→ **DIRECTIONS**:
Your task is to retype, exactly and only, the lines from the one containing "as tidy bathrooms." to the final line of the entries, leaving out all pictures.

→ **DATA PROVIDED**:
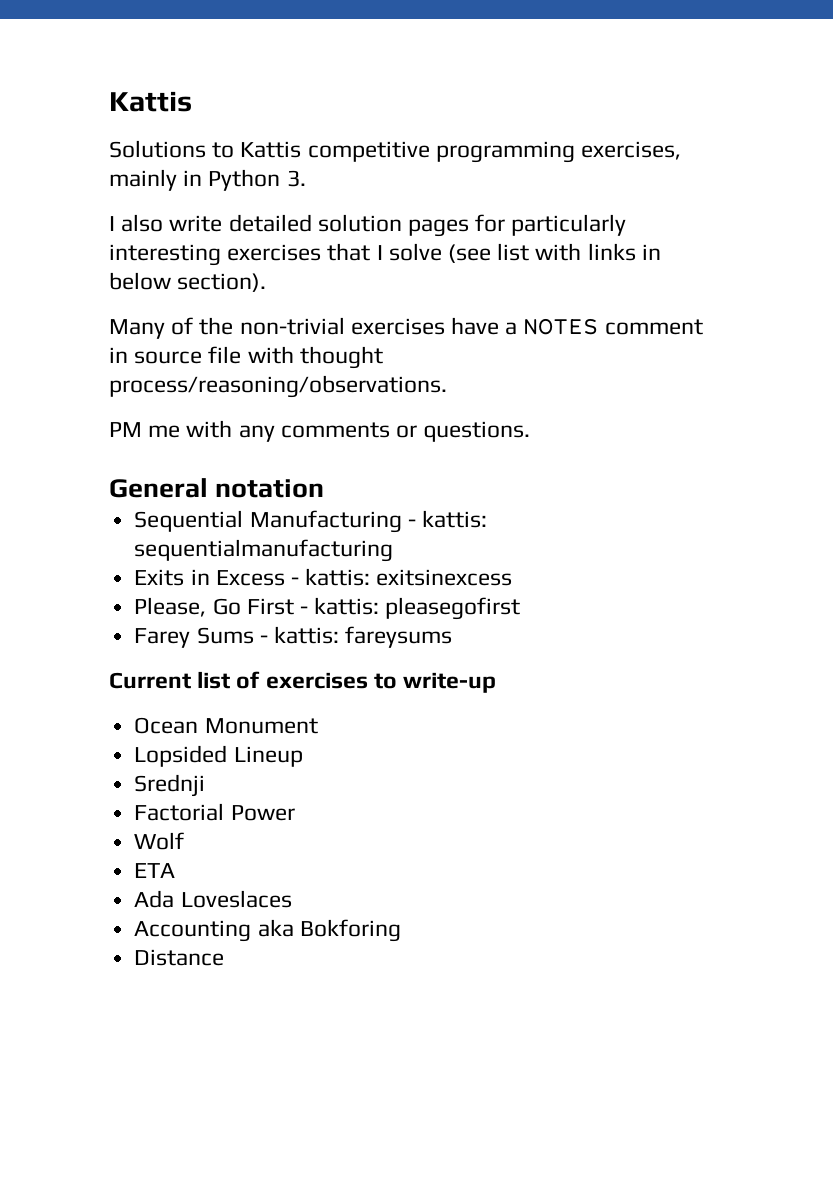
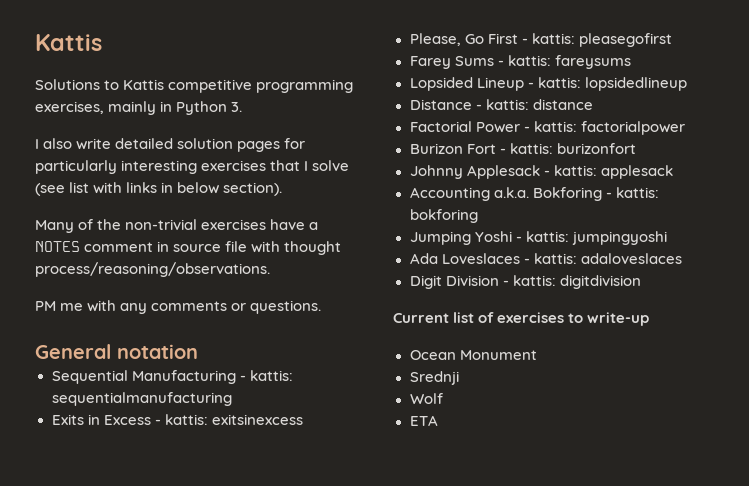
+ Lopsided Lineup - kattis: lopsidedlineup
+ Distance - kattis: distance
+ Factorial Power - kattis: factorialpower
+ Burizon Fort - kattis: burizonfort
+ Johnny Applesack - kattis: applesack
+ Accounting a.k.a. Bokforing - kattis: bokforing
+ Jumping Yoshi - kattis: jumpingyoshi
+ Ada Loveslaces - kattis: adaloveslaces
+ Digit Division - kattis: digitdivision
- Lopsided Lineup
- Factorial Power
- Ada Loveslaces
- Accounting aka Bokforing
- Distance

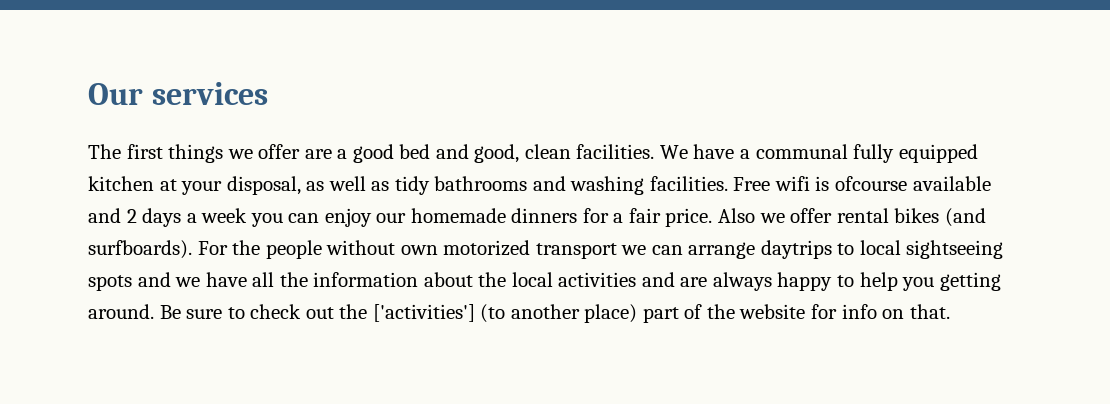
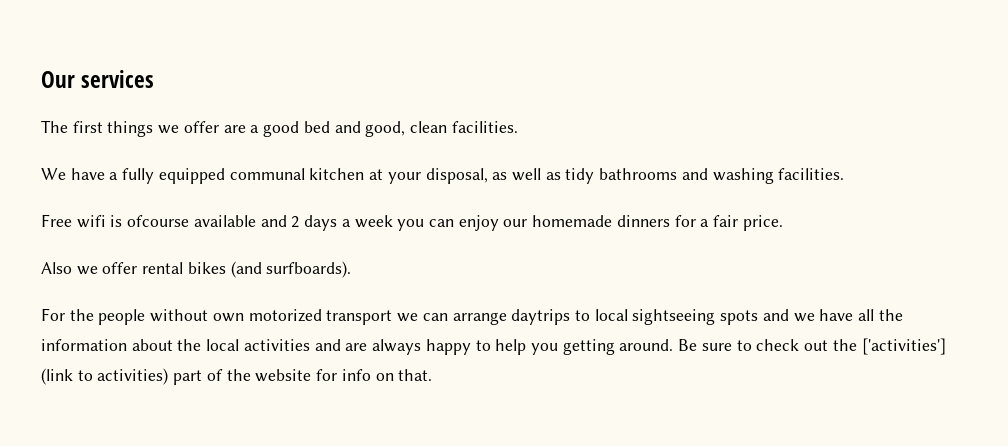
- The first things we offer are a good bed and good, clean facilities. We have a communal fully equipped kitchen at your disposal, as well as tidy bathrooms and washing facilities. Free wifi is ofcourse available and 2 days a week you can enjoy our homemade dinners for a fair price. Also we offer rental bikes (and surfboards). For the people without own motorized transport we can arrange daytrips to local sightseeing spots and we have all the information about the local activities and are always happy to help you getting around.
+ The first things we offer are a good bed and good, clean facilities.
+ We have a fully equipped communal kitchen at your disposal, as well as tidy bathrooms and washing facilities.
+ Free wifi is ofcourse available and 2 days a week you can enjoy our homemade dinners for a fair price.
+ Also we offer rental bikes (and surfboards).
+ For the people without own motorized transport we can arrange daytrips to local sightseeing spots and we have all the information about the local activities and are always happy to help you getting around.
- Be sure to check out the ['activities'] (to another place) part of the website for info on that.
+ Be sure to check out the ['activities'] (link to activities) part of the website for info on that.

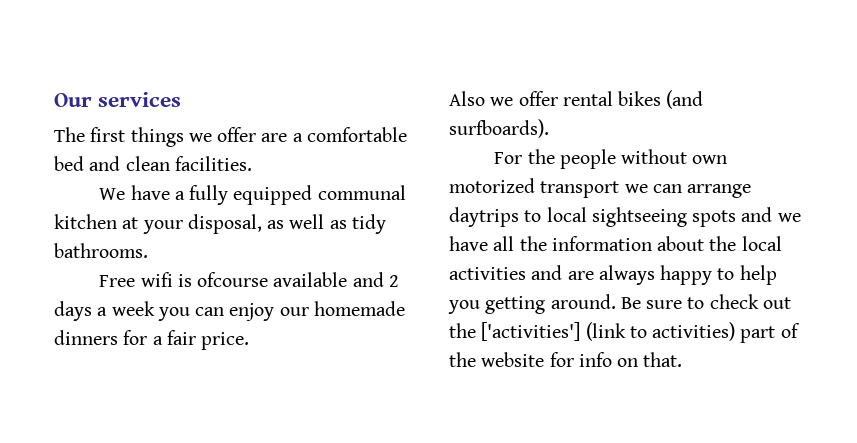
- The first things we offer are a good bed and good, clean facilities.
+ The first things we offer are a comfortable bed and clean facilities.
- We have a fully equipped communal kitchen at your disposal, as well as tidy bathrooms and washing facilities.
+ We have a fully equipped communal kitchen at your disposal, as well as tidy bathrooms.

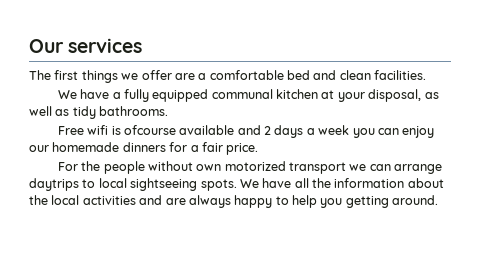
- Also we offer rental bikes (and surfboards).
- For the people without own motorized transport we can arrange daytrips to local sightseeing spots and we have all the information about the local activities and are always happy to help you getting around. Be sure to check out the ['activities'] (link to activities) part of the website for info on that.
+ For the people without own motorized transport we can arrange daytrips to local sightseeing spots. We have all the information about the local activities and are always happy to help you getting around.

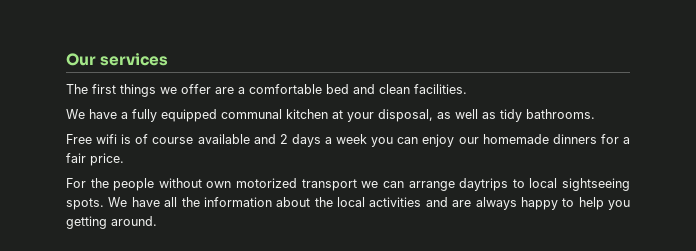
- Free wifi is ofcourse available and 2 days a week you can enjoy our homemade dinners for a fair price.
+ Free wifi is of course available and 2 days a week you can enjoy our homemade dinners for a fair price.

→ **RESULT FOR THIS EXERCISE**:
+ We have a fully equipped communal kitchen at your disposal, as well as tidy bathrooms.

- Also we offer rental bikes (and surfboards).
- For the people without own motorized transport we can arrange daytrips to local sightseeing spots and we have all the information about the local activities and are always happy to help you getting around. Be sure to check out the ['activities'] (link to activities) part of the website for info on that.
+ For the people without own motorized transport we can arrange daytrips to local sightseeing spots. We have all the information about the local activities and are always happy to help you getting around.

- Free wifi is ofcourse available and 2 days a week you can enjoy our homemade dinners for a fair price.
+ Free wifi is of course available and 2 days a week you can enjoy our homemade dinners for a fair price.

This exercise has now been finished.